<a id='top'></a>

# CSCI 3202: Intro to AI - Fall 2020 Practicum 2

## Your name:

#### Collaborator's name (optional):


---
**Shortcuts:**  [Problem 1: Search](#p1) | [Problem 2: MDP](#p2) | [Problem 3: Q_Learn](#bot)

---

This practicum is due on Canvas by **10:00 PM on Saturday December 12**. Your solutions to theoretical questions should be done in Markdown/MathJax directly below the associated question.  Your solutions to computational questions should include any specified Python code and results as well as written commentary on your conclusions.  

**Here are the rules:** 

1. All work, code and analysis, must be your own. 
2. You may use your course notes, posted lecture slides, textbooks, in-class notebooks, and homework solutions as resources.  You may also search online for answers to general knowledge questions like the form of a probability distributions or how to perform a particular operation in Python/Pandas. 
3. This is meant to be like a coding portion of your final exam. So, the instructional team will be much less helpful than we typically are with homework. For example, we will not check answers, help debug your code, and so on.
4. If something is left open-ended, it is because we want to see how you approach the kinds of problems you will encounter in the wild, where it will not always be clear what sort of tests/methods should be applied. Feel free to ask clarifying questions though.
5. You may **NOT** post to message boards or other online resources asking for help.  If you have a question for us, post it as a **PRIVATE** message on Piazza.  If we decide that the question is appropriate for the entire class, then we will add it to a Practicum clarifications thread. 
6. You may re-use your code or code given from in-class solutions (for e.g. Astar, MDP), but you **must cite** in comments any regions of code that were not created anew for this practicum.
7. You may collaborate with **exactly one** of your classmates.  You must each submit your own assignments and write your own code, and may only collaborate on ideas, psuedocode, etc.  If you choose to collaborate with another student in the class, list their name under yours above.
8. In short, **your work must be your own**. It really is that simple.

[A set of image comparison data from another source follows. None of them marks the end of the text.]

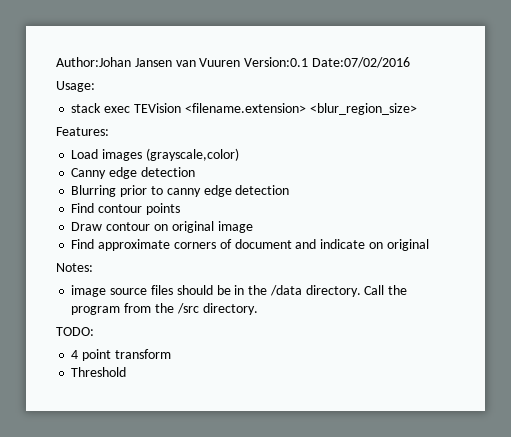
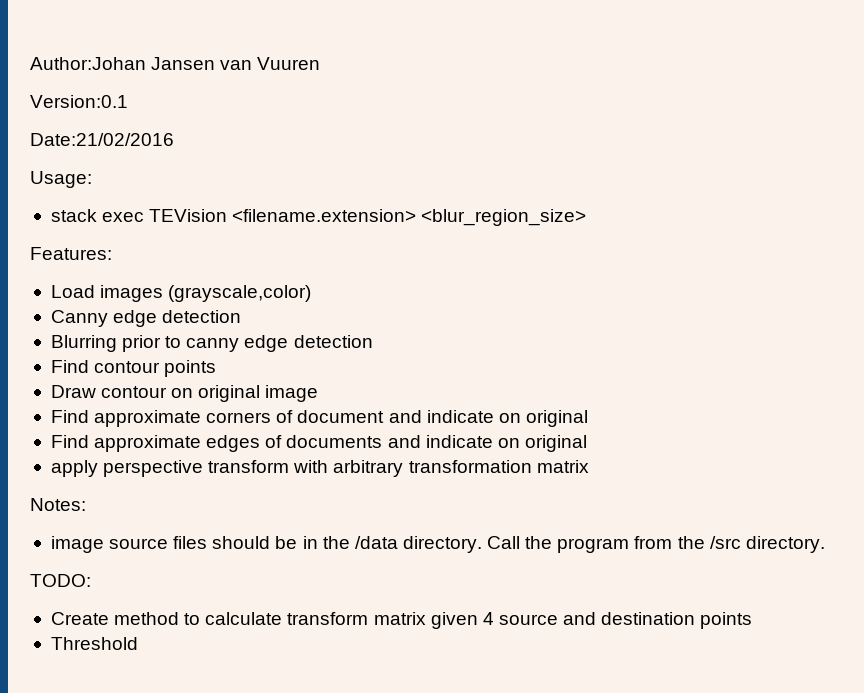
- Author:Johan Jansen van Vuuren Version:0.1 Date:07/02/2016
+ Author:Johan Jansen van Vuuren
+ Version:0.1
+ Date:21/02/2016
+ Find approximate edges of documents and indicate on original
+ apply perspective transform with arbitrary transformation matrix
- 4 point transform
+ Create method to calculate transform matrix given 4 source and destination points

Violation of the above rules will result in an immediate academic sanction (*at the very least*, you will receive a 0 on this practicum or an F in the course, depending on severity), and a trip to the Honor Code Council.

**By submitting this assignment, you agree to abide by the rules given above.**

***

**NOTES**: 

- You may not use late days on the practicums nor can you drop your practicum grades.
- Some problems with code may be autograded.  If we provide a function API **do not** change it.  If we do not provide a function API then you're free to structure your code however you like. 
- Submit only this Jupyter notebook to Canvas.  Do not compress it using tar, rar, zip, etc. 
- This should go without saying, but... For any question that asks you to calculate something, you **must show all work to receive credit**. Sparse or nonexistent work will receive sparse or nonexistent credit.
***


In [None]:
import pandas as pd
import numpy as np
import random
import scipy.stats as stats
import matplotlib.pyplot as plt
from collections import defaultdict

# added packages
import heapq
from matplotlib import colors


Consider the map of the area to the west of the Engineering Center given below, with a fairly coarse Cartesian grid superimposed.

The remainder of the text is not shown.